FORT LAUDERDALE — Federal health officials gave Florida the green light to enroll long-term care patients into a statewide Medicaid privatization program. But Gov. Rick Scott noted Monday that he is awaiting a final sign-off from the feds to privatize the program statewide for most of the state's nearly 3 million Medicaid recipients.
Florida lawmakers have been waiting for nearly two years to learn whether the feds would allow them to expand a program that allows for-profit providers to determine the health care of millions of the state's poor. The goal of the sweeping privatization bills passed in 2011 was to save the state money while improving services, though solid data on whether the approach works are scarce. Lawmakers warned that Medicaid's roughly $21 billion annual costs were consuming the state budget.
But critics worry that for-profit providers are scrimping on patient care and denying medical services to increase profits.
U.S. Health and Human Services Secretary Kathleen Sebelius approved the long-term care portion of the request late Friday. During a meeting in Washington last month, Scott asked her to act quickly on the statewide request so that Florida lawmakers could figure out how it will affect their plans to implement the Affordable Care Act.
The waiver approved Friday will allow Florida to enroll patients who require long-term care into managed care programs that will offer services in their home or other community programs to keep them out of nursing homes. Long-term care patients typically have extensive medical needs.
Federal health officials have been cautious all along about Florida's statewide privatization request to continue with an overhaul that expands on a five-county pilot program.

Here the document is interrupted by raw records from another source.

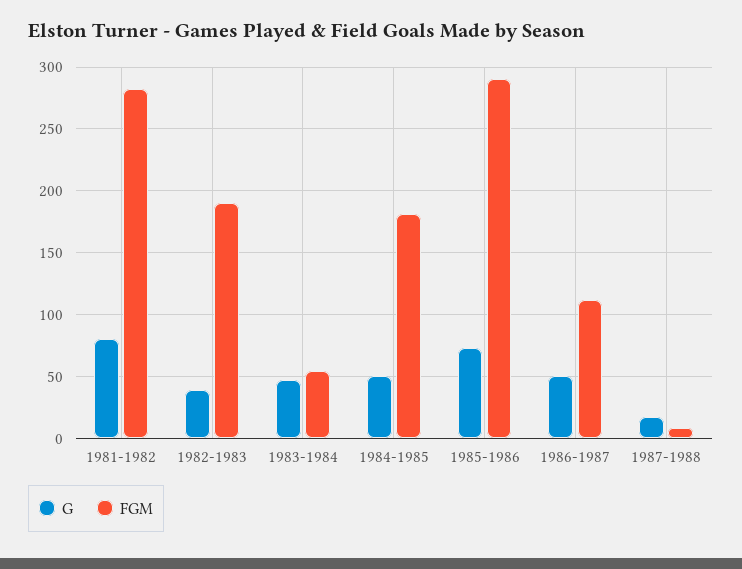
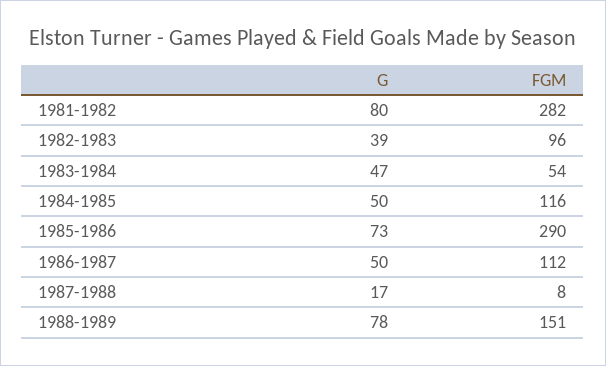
FGM, 1982-1983: 190 -> 96
FGM, 1984-1985: 180 -> 116
G, 1988-1989: none -> 78
FGM, 1988-1989: none -> 151

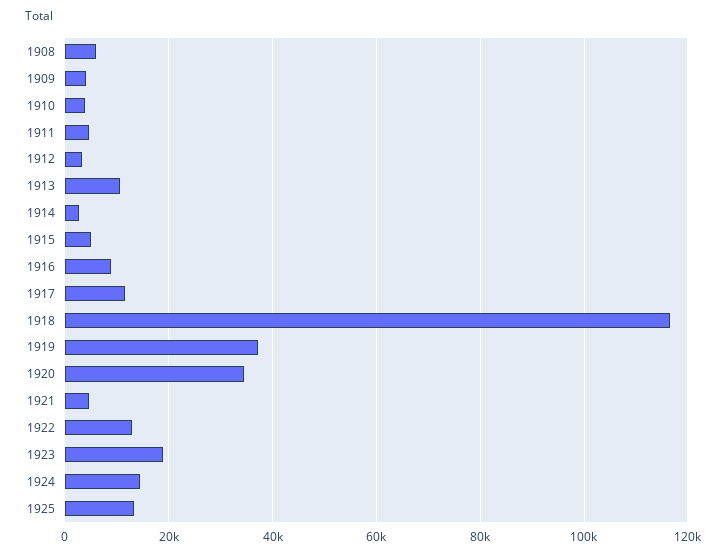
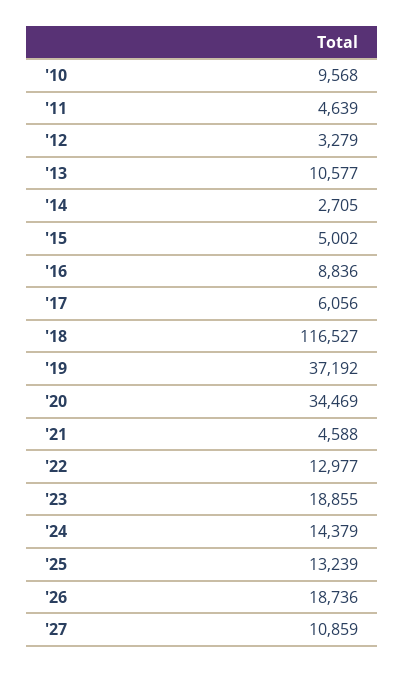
1908: 6000 -> none
1909: 4000 -> none
1910: 4000 -> 9568
1917: 12000 -> 6056
'26: none -> 18736
'27: none -> 10859

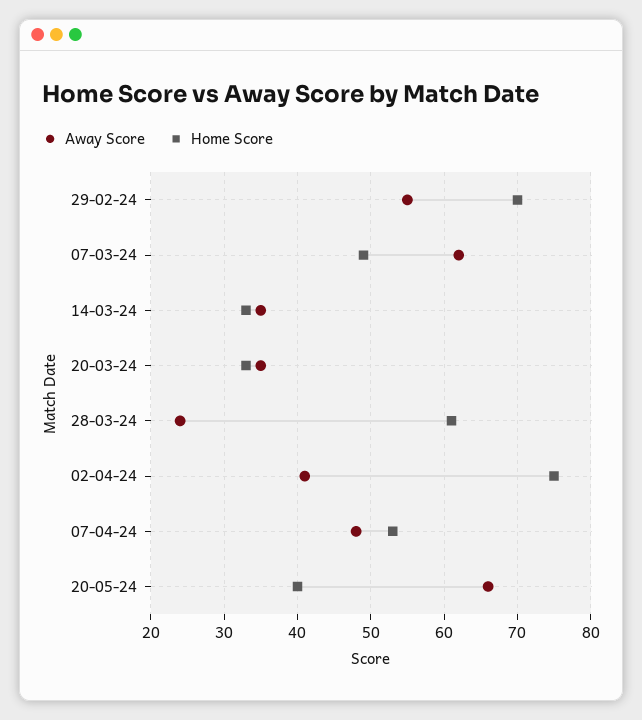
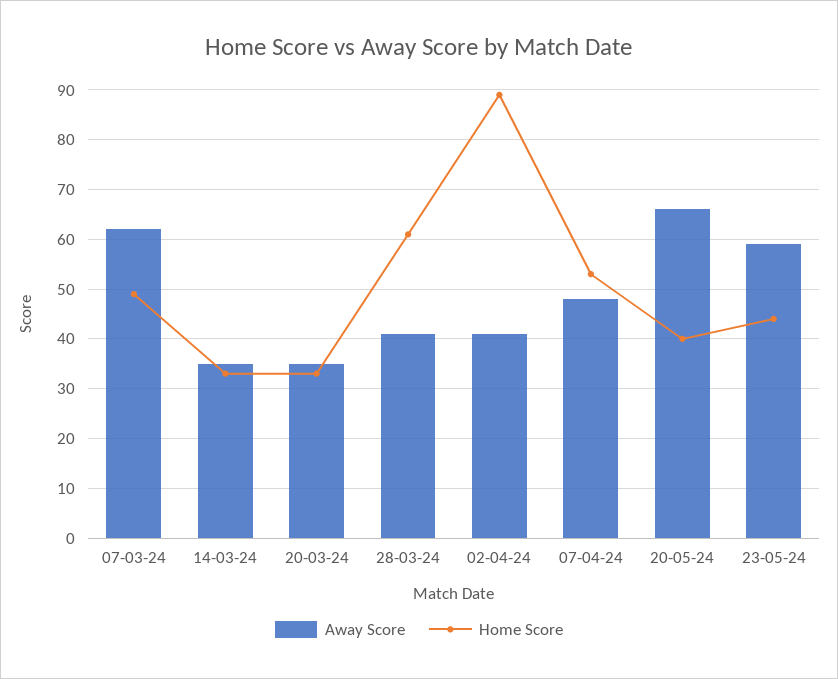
Away Score, 29-02-24: 55 -> none
Home Score, 29-02-24: 70 -> none
Away Score, 28-03-24: 24 -> 40
Home Score, 02-04-24: 75 -> 90
Away Score, 23-05-24: none -> 60
Home Score, 23-05-24: none -> 45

Some doctors have dropped out of the pilot program, complaining of red tape and that the insurers deny the tests and medicine they prescribe. Patients have complained that they struggled to get doctor appointments. Supporters of the overhaul say new accountability measures will address those concerns.
Lawmakers say they have fixed the pilot program's shortcomings, with provisions including increased oversight and more stringent penalties, including fining providers up to $500,000 if they drop out. The measures also increase reimbursement rates for doctors and limit malpractice lawsuits for Medicaid patients in hopes of increasing doctor participation in the program.